Azure DevOps MCP quirks (verified — encode once)
op:"remove" is rejected (schema requires value). To clear a field use op:"replace"
with value:0 / value:""; to set one use op:"add" (works for create and update).
wit_add_child_work_items only accepts title + description. You cannot set
StoryPoints / OriginalEstimate / Priority at creation — always create, then update.
- Prefer per-item
wit_update_work_item in parallel over wit_update_work_items_batch
(batch schema is fragile across MCP versions).
- Don't hardcode the project name — read
System.TeamProject from the parent.
- Fully-qualified field paths —
/fields/Microsoft.VSTS.Scheduling.OriginalEstimate,
…RemainingWork, …StoryPoints, /fields/Microsoft.VSTS.Common.Priority.
- Hours are numbers (
16, not "16").
- Link work items with
wit_work_items_link, not JSON-Patch on /relations/-; link type
must be lowercase (successor, predecessor, parent, child, related, …).
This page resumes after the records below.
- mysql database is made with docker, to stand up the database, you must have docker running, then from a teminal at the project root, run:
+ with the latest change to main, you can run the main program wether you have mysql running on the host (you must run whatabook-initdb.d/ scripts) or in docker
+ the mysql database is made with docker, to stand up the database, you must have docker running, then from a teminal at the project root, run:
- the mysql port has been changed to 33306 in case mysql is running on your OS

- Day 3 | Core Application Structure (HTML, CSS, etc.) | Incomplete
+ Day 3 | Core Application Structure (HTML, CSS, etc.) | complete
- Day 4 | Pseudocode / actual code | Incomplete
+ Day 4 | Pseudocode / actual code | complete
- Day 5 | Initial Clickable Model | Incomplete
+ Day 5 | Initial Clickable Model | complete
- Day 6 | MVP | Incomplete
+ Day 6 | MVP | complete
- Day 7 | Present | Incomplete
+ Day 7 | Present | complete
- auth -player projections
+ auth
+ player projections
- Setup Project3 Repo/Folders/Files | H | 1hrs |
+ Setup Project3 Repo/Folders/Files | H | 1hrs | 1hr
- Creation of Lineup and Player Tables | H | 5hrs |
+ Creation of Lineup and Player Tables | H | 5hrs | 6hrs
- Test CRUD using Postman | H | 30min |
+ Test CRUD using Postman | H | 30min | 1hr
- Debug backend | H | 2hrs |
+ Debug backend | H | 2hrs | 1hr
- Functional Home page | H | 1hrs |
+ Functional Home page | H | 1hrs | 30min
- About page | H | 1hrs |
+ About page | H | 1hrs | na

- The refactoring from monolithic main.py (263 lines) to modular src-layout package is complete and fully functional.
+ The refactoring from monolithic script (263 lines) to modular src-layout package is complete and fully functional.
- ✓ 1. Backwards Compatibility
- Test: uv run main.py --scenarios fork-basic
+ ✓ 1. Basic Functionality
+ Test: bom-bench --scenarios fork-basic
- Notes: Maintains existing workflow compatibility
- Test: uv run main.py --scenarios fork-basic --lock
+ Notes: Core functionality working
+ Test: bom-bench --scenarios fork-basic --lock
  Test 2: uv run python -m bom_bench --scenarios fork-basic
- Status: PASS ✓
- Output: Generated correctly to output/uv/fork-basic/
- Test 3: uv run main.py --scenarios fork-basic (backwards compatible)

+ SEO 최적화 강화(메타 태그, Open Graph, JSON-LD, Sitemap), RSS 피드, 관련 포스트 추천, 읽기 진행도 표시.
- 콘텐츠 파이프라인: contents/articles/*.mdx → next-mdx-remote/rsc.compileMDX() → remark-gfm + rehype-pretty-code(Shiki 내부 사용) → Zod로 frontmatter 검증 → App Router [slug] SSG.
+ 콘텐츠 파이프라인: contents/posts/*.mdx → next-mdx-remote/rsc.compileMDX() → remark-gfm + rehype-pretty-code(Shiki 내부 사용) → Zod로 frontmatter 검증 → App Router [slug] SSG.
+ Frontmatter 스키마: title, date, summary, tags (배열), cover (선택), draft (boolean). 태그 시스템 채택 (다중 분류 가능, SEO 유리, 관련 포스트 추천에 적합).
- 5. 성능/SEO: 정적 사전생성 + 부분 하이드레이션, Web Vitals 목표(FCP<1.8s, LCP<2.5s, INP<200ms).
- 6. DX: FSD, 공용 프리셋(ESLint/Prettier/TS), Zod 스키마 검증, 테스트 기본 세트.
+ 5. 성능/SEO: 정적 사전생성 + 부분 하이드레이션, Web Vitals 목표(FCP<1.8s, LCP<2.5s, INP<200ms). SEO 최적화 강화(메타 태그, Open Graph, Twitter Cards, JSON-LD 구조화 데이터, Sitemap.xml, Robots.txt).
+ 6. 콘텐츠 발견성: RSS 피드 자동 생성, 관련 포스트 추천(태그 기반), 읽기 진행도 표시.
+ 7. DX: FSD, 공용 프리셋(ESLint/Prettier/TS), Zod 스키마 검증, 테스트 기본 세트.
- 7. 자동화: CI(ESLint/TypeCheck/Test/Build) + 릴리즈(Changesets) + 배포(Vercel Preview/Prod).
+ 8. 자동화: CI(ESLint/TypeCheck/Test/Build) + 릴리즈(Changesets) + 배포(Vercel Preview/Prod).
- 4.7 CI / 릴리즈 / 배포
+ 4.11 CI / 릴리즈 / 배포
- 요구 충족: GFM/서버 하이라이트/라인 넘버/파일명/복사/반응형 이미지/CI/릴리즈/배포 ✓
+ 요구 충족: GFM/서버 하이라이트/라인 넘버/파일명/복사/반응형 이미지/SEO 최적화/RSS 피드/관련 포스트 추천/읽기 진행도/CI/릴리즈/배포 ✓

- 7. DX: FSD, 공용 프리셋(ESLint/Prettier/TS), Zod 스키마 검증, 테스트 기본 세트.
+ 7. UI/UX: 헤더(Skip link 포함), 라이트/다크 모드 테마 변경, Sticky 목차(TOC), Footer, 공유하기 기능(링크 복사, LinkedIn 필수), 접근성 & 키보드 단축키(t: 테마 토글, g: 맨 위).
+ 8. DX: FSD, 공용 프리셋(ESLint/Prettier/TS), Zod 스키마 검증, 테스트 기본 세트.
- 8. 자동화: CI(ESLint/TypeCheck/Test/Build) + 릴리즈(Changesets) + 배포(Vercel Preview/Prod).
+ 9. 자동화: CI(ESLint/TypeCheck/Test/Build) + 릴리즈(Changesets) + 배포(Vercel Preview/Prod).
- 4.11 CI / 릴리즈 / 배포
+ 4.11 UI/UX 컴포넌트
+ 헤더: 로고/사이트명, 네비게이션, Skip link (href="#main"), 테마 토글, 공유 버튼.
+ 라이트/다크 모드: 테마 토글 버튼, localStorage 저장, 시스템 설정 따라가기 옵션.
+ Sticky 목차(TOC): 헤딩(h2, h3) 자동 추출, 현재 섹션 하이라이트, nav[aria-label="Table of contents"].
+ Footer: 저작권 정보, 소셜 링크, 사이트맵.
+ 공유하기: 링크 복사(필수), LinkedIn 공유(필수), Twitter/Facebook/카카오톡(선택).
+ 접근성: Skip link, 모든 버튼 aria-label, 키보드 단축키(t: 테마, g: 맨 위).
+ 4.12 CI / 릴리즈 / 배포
- Description field format is per-project — match
html vs markdown (see A4).
Anti-patterns (do not do)
- ❌ Putting the hour estimate directly on the User Story (ADO) instead of its Task/field.
- ❌ Hardcoding a project name or repo instead of reading it from the parent.
- ❌
op:"remove" on any ADO field via MCP.
- ❌ Sequential update calls when they could be parallel.
- ❌ Creating work items before the user approved the Step 3 table.
- ❌ Mixing SP/estimate mechanisms on GitHub (Project fields and labels) in one breakdown.
- ❌ Adding a generic "auto-generated by Copilot" footer to descriptions.
Example triggers
- "Break feature 1858 into user stories with story points and hours."
- "Decompose epic #2042 into refinable stories, each with an estimate."
- "Create the child stories for the payment-import feature, including docs and E2E tests."
- "Plan this GitHub epic — create sub-issues with estimates."
Next step
Hand each story to bc-spec-author (agent: bc-spec) to produce its
specs/<Area>/<type>-<ID>-<slug>/ folder, then to bc-build-feature (agent: bc-dev).